Task objective: An exact, picture-free copy of the listing is required.

Data section:

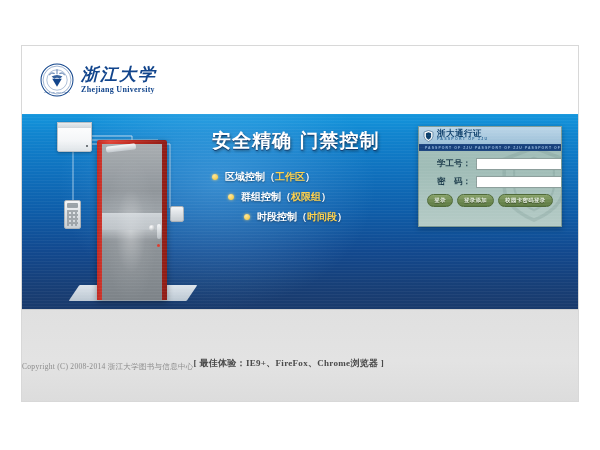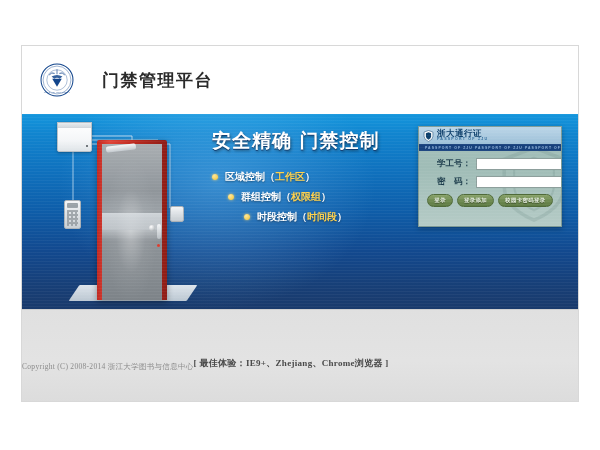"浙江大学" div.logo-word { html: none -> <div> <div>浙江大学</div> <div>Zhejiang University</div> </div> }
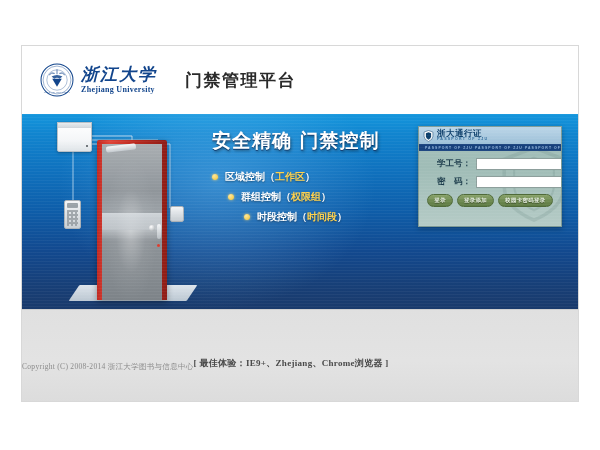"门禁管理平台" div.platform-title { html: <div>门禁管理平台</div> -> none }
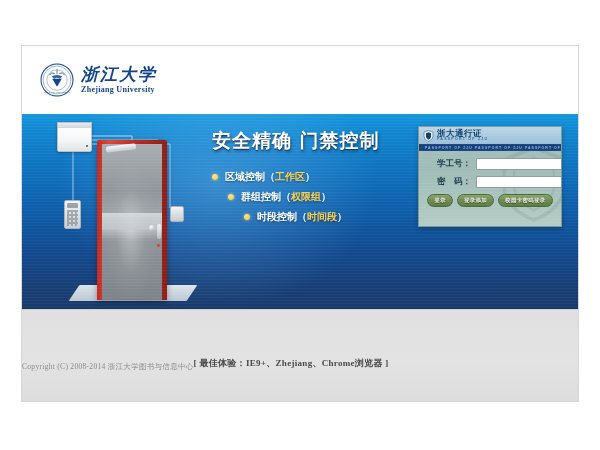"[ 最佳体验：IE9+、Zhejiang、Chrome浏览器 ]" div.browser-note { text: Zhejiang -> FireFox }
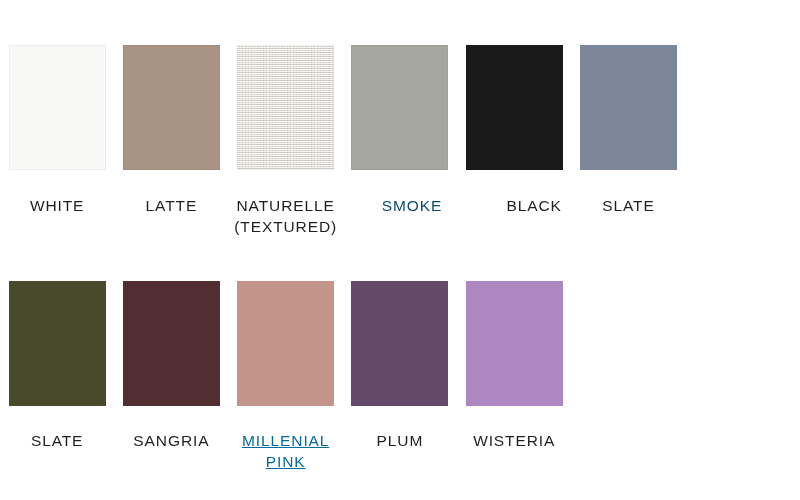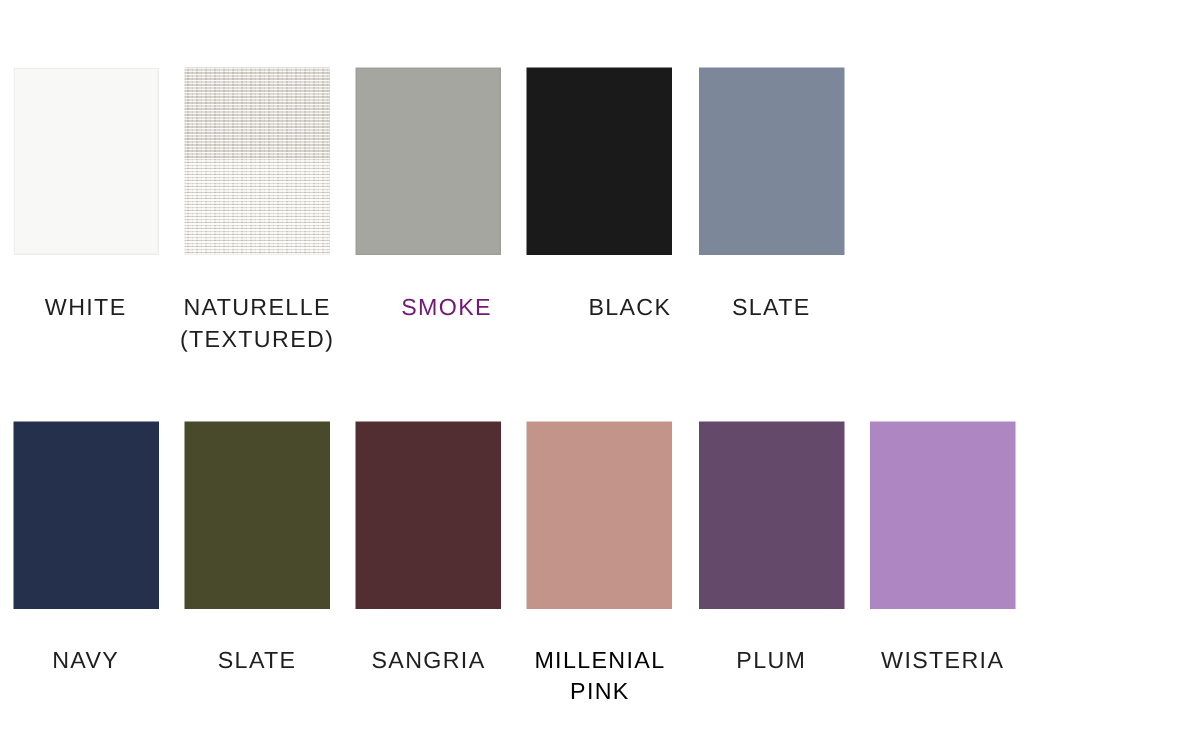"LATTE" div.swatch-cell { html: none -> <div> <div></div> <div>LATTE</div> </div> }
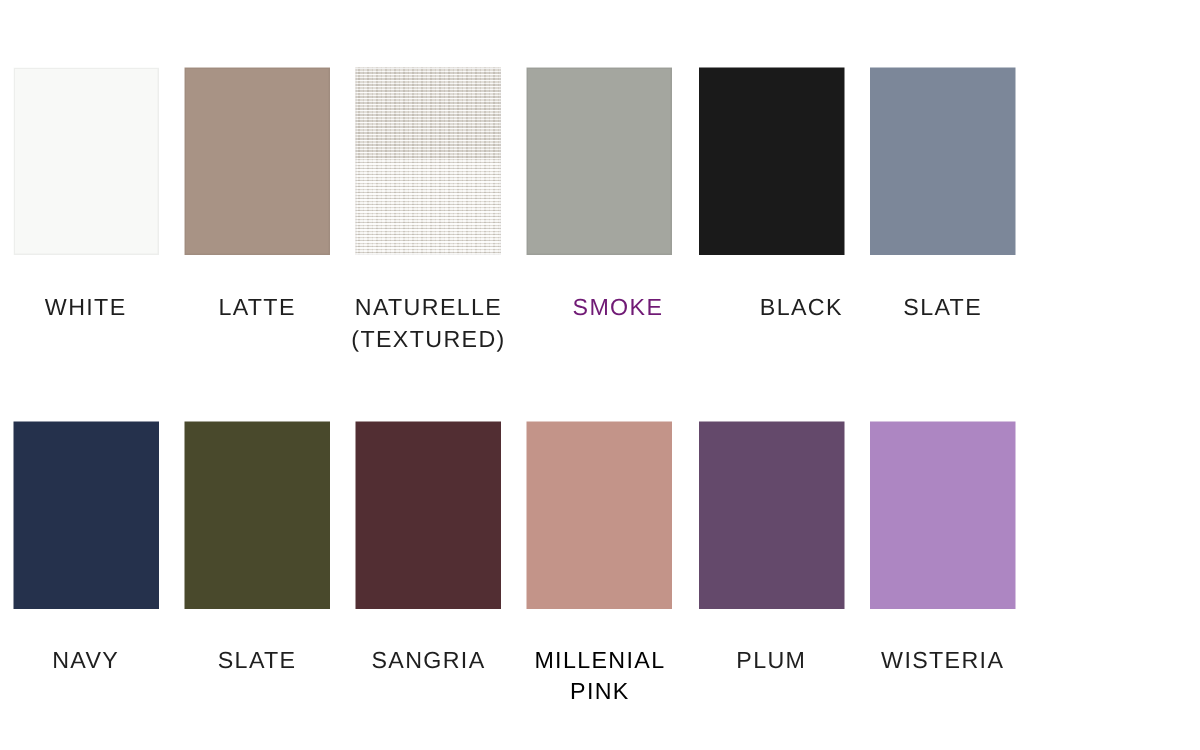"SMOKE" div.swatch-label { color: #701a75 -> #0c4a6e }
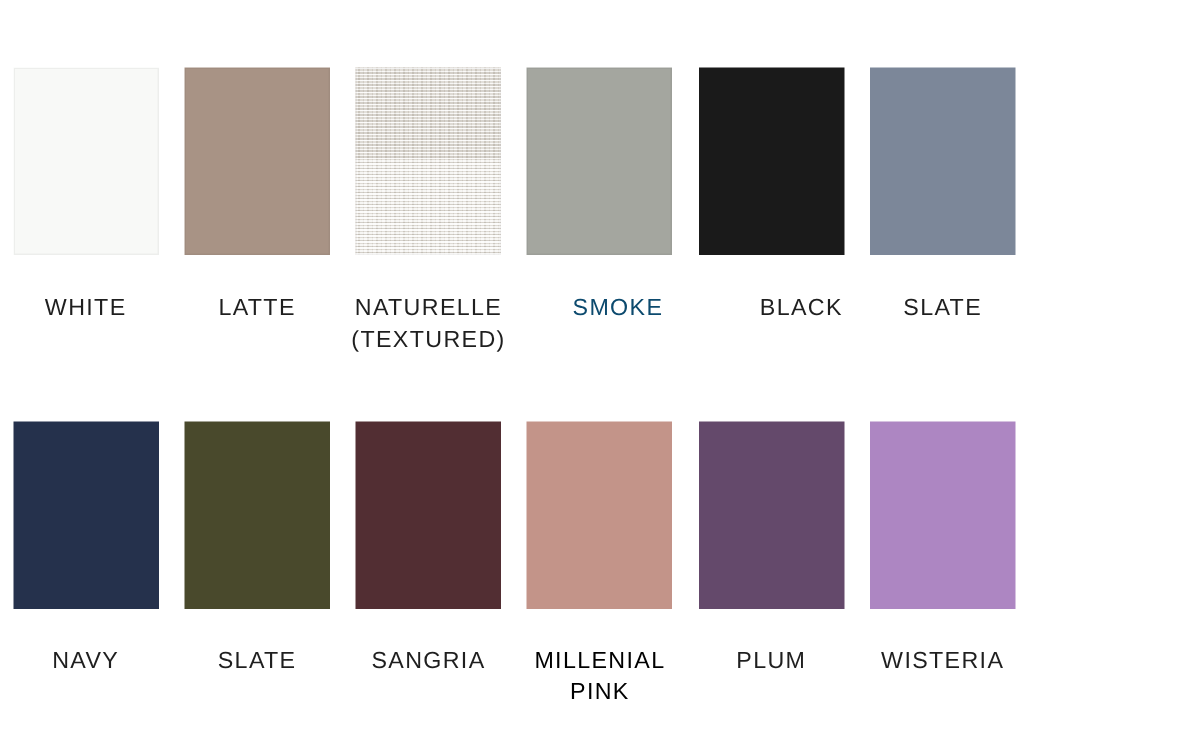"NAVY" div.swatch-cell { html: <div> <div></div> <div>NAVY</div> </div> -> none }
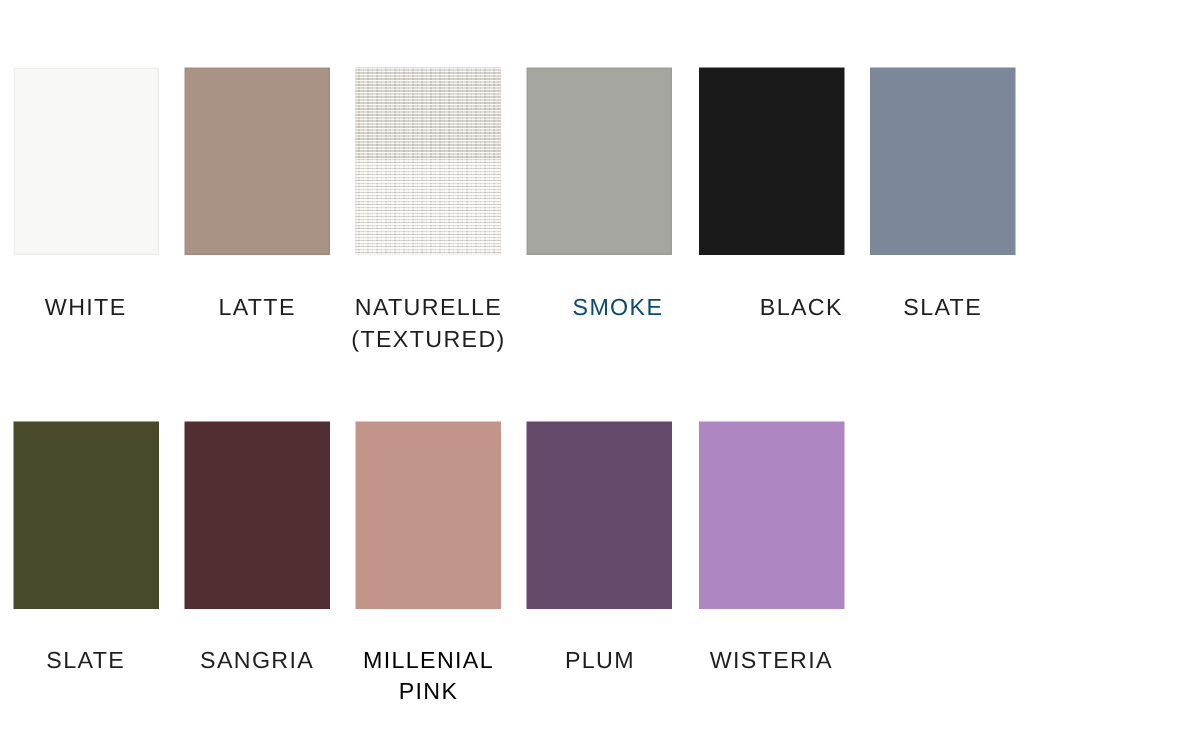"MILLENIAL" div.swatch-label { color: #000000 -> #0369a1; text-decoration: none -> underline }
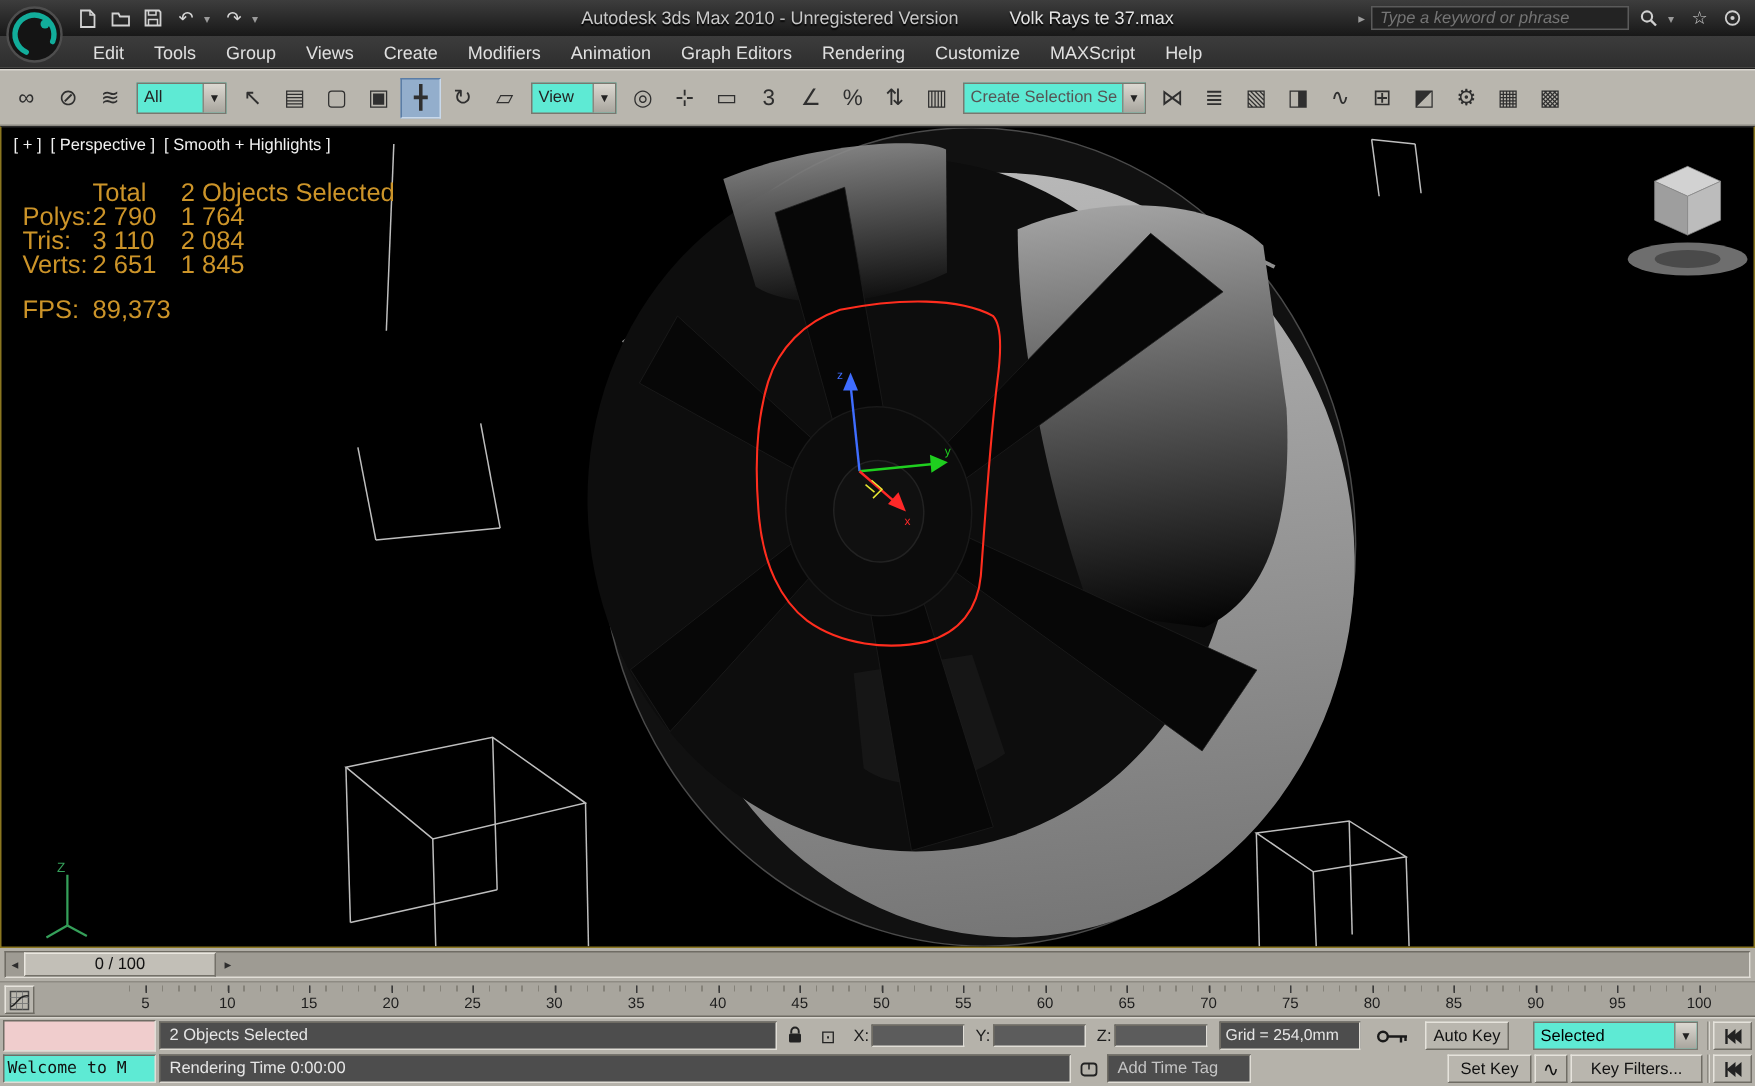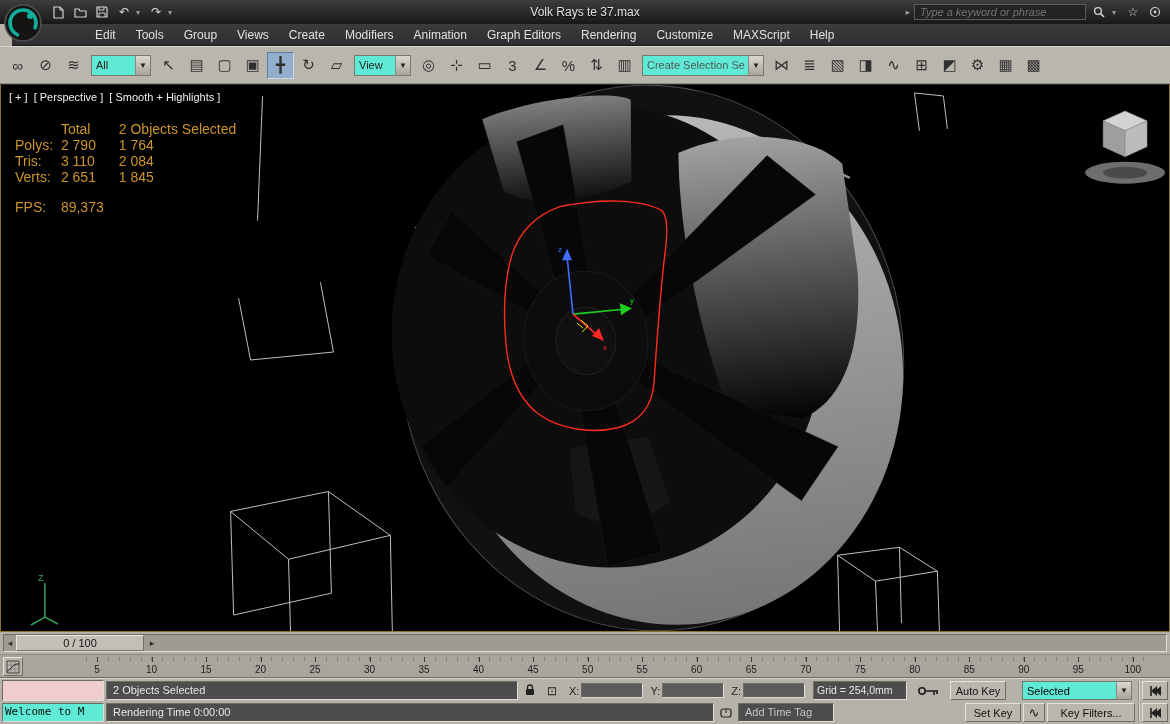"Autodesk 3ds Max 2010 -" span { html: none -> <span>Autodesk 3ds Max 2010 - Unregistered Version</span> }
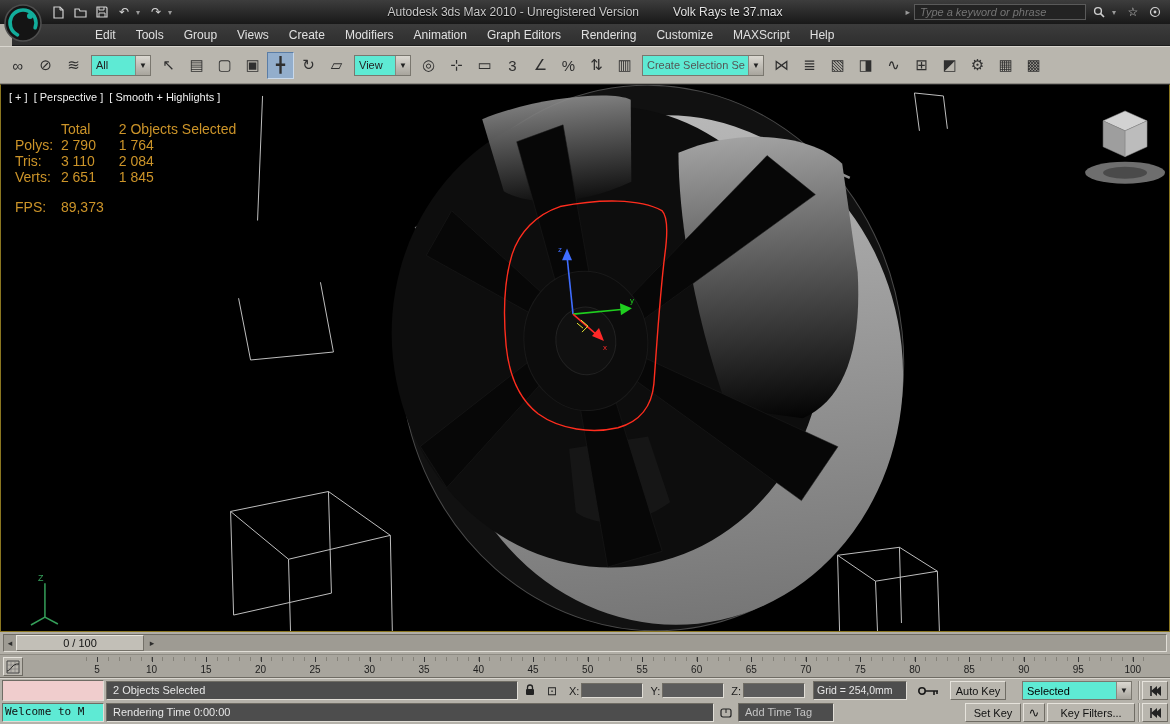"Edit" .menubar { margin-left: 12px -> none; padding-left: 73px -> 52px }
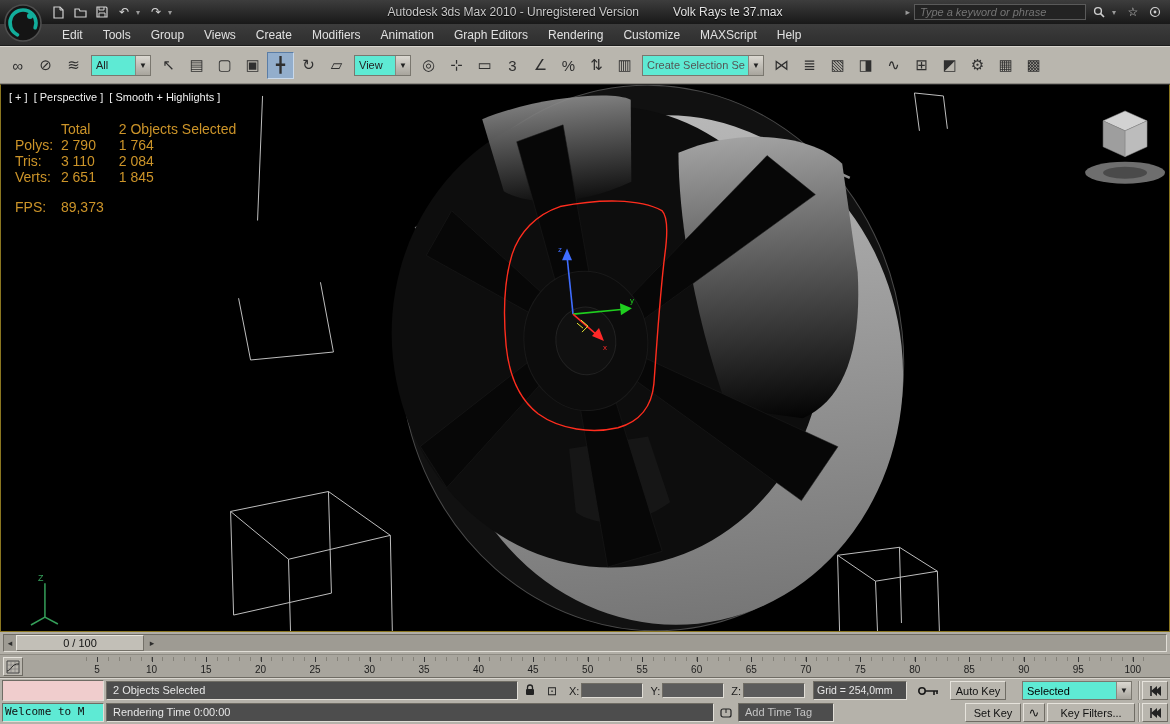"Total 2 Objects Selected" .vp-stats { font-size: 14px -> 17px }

Written answer:
"浙江大学" div.logo-word { html: none -> <div> <div>浙江大学</div> <div>Zhejiang University</div> </div> }
"门禁管理平台" div.platform-title { html: <div>门禁管理平台</div> -> none }
"[ 最佳体验：IE9+、Zhejiang、Chrome浏览器 ]" div.browser-note { text: Zhejiang -> FireFox }
"LATTE" div.swatch-cell { html: none -> <div> <div></div> <div>LATTE</div> </div> }
"SMOKE" div.swatch-label { color: #701a75 -> #0c4a6e }
"NAVY" div.swatch-cell { html: <div> <div></div> <div>NAVY</div> </div> -> none }
"MILLENIAL" div.swatch-label { color: #000000 -> #0369a1; text-decoration: none -> underline }
"Autodesk 3ds Max 2010 -" span { html: none -> <span>Autodesk 3ds Max 2010 - Unregistered Version</span> }
"Edit" .menubar { margin-left: 12px -> none; padding-left: 73px -> 52px }
"Total 2 Objects Selected" .vp-stats { font-size: 14px -> 17px }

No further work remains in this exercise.